CANADIAN PRIVACY LEGISLATION REQUIRES CONSENT; U.S. ANTI-TERRORISM LEGISLATION TAKES AWAY CONSENT

By U. Shen Goh; LL.B., LL.M. and Trade-mark Agent

A. INTRODUCTION

Statistics Canada indicates that there are more than 161,000 charitable and non-profit organizations currently operating in Canada.1 This includes hospitals, universities, private schools, food banks, environmental groups, day-care centres, sports clubs, places of worship, social justice groups, groups that raise funds and awareness for various diseases, etc. Collectively, the 161,000 charitable and non-profit organizations have revenues totalling $112 billion,2 $8 billion of which come from individual donations.3 These organizations also draw upon two billion volunteer hours and 139 million memberships.4

The question, however, is how do these organizations raise the funds and find the volunteers that are fundamental to their organizations' existence? Before any organization can call or mail an individual to solicit funds or volunteers, the organization will need to have access to the individual's personal contact information. This Charity Law Bulletin explains how Canadian privacy legislation requires consent to do so, how such consent may be lost through U.S. anti-terrorism legislation, and what Canadian charitable and non-profit organizations can do to protect their donors, supporters, members, employees, volunteers and themselves.

B. CANADIAN PRIVACY LEGISLATION

The Personal Information Protection and Electronic Documents Act ("PIPEDA") is the federal legislation in Canada that applies to every organization that collects, uses or discloses personal information in the course of commercial activities. In addition, Alberta, British Columbia and Quebec have provincial legislation substantially similar to PIPEDA that applies to every organization that collects, uses and discloses personal information, regardless of whether or not it is for commercial purposes. Furthermore, Ontario has provincial legislation regulating the collection, use and disclosure of personal health information, especially in relation to fundraising activities.

Each of the legislation cited above has different standards for privacy protection and consent to use an individual's personal information. Depending on the location(s) and activities of the specific charitable or non-profit organization, it is possible for different organizations to be subject to one or more of the legislation cited above. Speaking generally, however, it is clear that all the Canadian privacy legislation requires consent for the collection, use and disclosure of personal information in the following circumstances:

1. PIPEDA

PIPEDA requires consent for the collection, use or disclosure of personal information in the course of commercial activities.
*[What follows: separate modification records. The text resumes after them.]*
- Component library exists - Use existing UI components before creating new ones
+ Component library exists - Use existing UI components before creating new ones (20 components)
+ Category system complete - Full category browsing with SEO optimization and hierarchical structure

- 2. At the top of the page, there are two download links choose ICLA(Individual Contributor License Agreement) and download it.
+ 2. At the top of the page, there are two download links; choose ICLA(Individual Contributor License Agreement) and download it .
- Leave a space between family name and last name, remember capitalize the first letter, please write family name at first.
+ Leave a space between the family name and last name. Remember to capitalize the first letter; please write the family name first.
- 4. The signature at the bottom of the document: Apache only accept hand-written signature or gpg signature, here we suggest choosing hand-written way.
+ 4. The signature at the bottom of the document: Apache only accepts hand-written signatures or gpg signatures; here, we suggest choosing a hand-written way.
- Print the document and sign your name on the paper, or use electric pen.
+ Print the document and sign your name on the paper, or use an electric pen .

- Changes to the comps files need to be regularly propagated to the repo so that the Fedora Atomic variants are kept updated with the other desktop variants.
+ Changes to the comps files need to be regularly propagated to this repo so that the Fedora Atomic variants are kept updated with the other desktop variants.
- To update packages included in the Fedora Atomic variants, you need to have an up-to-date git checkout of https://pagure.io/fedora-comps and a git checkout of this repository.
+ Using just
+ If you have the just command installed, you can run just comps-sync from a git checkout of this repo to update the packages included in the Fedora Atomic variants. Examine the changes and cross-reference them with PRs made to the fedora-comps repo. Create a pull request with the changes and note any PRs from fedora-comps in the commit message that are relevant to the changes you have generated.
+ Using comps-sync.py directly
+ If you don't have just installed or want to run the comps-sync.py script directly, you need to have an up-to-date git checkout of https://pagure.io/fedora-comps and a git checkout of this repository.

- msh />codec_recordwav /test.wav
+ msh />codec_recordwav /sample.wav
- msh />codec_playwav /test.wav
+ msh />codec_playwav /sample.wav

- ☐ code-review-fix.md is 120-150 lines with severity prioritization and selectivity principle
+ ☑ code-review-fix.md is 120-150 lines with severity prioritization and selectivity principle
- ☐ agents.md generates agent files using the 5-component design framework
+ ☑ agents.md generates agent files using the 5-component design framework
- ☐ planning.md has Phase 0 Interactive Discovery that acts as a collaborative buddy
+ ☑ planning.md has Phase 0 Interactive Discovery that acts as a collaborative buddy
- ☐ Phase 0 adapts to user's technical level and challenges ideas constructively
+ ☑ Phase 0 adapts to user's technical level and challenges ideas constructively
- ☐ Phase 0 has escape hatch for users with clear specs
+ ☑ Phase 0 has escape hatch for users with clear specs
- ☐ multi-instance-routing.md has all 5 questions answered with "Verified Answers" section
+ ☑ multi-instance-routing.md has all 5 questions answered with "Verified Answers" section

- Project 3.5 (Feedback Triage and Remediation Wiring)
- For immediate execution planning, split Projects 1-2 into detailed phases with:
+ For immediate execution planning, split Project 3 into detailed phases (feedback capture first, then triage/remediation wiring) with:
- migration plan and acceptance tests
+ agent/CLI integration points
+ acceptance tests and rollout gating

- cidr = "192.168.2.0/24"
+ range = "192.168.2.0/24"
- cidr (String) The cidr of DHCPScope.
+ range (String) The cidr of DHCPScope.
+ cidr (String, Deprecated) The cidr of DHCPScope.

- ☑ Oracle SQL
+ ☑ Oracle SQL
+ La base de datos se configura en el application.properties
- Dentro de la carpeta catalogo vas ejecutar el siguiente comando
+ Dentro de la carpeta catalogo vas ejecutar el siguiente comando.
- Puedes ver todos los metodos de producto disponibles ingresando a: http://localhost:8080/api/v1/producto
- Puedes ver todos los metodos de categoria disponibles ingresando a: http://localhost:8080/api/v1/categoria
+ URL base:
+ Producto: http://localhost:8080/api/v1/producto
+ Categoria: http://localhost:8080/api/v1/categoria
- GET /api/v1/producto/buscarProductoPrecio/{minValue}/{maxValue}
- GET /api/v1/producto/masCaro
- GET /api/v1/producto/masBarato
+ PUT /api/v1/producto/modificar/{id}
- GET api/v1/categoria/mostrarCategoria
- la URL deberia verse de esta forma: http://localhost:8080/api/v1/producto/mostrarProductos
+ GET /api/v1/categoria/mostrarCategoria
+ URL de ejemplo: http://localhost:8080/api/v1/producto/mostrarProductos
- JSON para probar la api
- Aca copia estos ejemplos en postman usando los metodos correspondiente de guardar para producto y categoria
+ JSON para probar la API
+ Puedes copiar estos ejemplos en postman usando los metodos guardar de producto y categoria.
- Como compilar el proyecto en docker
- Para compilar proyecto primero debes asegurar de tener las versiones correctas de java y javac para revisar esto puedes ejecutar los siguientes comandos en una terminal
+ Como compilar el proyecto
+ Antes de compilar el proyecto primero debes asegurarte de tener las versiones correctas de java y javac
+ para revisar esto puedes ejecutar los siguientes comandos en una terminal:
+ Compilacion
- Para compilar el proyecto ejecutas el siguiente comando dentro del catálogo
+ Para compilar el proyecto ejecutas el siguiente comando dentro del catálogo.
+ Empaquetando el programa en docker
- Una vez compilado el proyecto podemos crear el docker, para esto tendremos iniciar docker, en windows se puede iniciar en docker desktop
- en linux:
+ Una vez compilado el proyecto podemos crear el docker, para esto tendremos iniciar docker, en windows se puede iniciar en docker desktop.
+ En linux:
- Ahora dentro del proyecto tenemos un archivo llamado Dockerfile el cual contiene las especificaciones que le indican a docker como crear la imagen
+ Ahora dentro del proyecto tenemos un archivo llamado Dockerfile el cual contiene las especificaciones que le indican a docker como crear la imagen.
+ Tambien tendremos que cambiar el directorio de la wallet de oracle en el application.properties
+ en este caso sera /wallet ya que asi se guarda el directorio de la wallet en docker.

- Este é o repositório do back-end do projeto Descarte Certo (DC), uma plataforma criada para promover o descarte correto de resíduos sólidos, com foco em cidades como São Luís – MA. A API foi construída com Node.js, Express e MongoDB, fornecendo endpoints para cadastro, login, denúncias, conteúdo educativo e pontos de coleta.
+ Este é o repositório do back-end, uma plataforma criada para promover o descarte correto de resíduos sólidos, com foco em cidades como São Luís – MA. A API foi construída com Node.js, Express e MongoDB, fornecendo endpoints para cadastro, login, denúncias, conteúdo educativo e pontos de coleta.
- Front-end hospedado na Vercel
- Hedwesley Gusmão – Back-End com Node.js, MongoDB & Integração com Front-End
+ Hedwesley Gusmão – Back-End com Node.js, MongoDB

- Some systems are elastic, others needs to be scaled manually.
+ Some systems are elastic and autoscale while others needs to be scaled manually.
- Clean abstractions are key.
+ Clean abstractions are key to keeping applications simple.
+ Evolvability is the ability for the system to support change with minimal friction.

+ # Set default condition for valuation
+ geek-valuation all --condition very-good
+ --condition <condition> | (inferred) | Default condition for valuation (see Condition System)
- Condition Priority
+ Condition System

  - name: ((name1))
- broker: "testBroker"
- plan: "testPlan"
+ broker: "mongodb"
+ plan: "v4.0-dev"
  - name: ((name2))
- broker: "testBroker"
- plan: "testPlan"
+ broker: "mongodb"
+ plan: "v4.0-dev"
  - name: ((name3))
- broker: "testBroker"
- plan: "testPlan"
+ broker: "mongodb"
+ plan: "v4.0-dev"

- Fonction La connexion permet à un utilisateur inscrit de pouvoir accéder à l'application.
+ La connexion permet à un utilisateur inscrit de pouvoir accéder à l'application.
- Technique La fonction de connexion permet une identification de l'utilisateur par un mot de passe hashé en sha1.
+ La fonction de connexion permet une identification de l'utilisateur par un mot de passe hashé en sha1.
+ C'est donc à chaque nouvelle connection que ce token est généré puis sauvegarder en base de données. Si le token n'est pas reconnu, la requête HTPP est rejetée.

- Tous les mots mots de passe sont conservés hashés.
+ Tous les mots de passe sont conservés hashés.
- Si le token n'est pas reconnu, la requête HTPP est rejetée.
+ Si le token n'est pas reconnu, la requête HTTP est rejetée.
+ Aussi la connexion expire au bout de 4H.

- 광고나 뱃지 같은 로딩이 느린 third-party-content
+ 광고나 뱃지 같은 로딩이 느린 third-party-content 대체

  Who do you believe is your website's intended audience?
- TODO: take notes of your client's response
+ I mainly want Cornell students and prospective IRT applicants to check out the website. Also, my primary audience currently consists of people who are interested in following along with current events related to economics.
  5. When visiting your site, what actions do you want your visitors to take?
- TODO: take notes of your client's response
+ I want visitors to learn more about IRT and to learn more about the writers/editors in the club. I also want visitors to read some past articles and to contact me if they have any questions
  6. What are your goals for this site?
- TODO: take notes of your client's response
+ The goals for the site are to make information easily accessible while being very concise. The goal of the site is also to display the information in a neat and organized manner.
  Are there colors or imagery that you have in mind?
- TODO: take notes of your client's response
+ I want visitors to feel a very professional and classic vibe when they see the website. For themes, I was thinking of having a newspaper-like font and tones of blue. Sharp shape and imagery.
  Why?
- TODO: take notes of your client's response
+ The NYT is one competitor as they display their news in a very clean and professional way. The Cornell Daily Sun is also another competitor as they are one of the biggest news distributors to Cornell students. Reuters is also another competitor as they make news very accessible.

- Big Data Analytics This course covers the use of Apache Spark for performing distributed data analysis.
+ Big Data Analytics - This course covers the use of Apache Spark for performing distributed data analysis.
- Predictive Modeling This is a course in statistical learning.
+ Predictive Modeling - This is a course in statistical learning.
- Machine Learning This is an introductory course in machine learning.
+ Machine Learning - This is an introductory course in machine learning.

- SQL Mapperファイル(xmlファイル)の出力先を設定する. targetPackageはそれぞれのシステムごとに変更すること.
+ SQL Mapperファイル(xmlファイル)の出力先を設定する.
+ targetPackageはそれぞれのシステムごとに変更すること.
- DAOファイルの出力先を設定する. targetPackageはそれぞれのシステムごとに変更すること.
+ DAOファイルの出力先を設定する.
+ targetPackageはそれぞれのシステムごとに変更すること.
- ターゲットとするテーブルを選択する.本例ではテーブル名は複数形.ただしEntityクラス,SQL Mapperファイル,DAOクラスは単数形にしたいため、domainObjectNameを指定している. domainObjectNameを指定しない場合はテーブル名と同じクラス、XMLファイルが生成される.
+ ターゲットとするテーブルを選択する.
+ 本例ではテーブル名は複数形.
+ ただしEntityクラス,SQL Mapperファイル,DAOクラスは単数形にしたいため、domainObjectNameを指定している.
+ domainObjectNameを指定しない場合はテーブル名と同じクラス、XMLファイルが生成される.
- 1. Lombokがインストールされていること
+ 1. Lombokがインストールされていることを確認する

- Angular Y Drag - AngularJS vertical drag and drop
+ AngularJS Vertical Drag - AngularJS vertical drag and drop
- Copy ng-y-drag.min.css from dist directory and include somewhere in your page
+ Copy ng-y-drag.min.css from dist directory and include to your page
In particular, section 2(1) of PIPEDA defines "commercial activity" to mean any particular transaction, act or conduct or any regular course of conduct that is of a commercial character, including the selling, bartering or leasing of donor, membership or other fundraising lists. Although a charity might interpret this to mean that it can provide (e.g., give for free instead of sell, barter or lease) its donor, membership or other fundraising lists to its parallel foundation to do fundraising on its behalf, it is generally not advisable for the following reasons:5

  • The Privacy Commissioner of Canada makes a distinction between "transfer" and "disclosure". An organization can only "transfer" personal information to a third party without the individual's consent for processing purposes if the organization remains responsible for the actions of the third party and stringent conditions are met. An organization cannot "disclose" personal information to a third party without the individual's consent.6
  • The Alberta, British Columbia and Quebec provincial legislation does not permit a charity to do so without consent even for non-commercial purposes.
  • The Ontario provincial legislation does not permit a charity to do so without consent when using an individual's personal health information.
  • Even in limited situations where a charity is not be subject to privacy legislation, it is still important for the charity to adhere to the underlying privacy principles. In this day and age, the public expects charities to recognize that an individual's right to privacy is an essential issue.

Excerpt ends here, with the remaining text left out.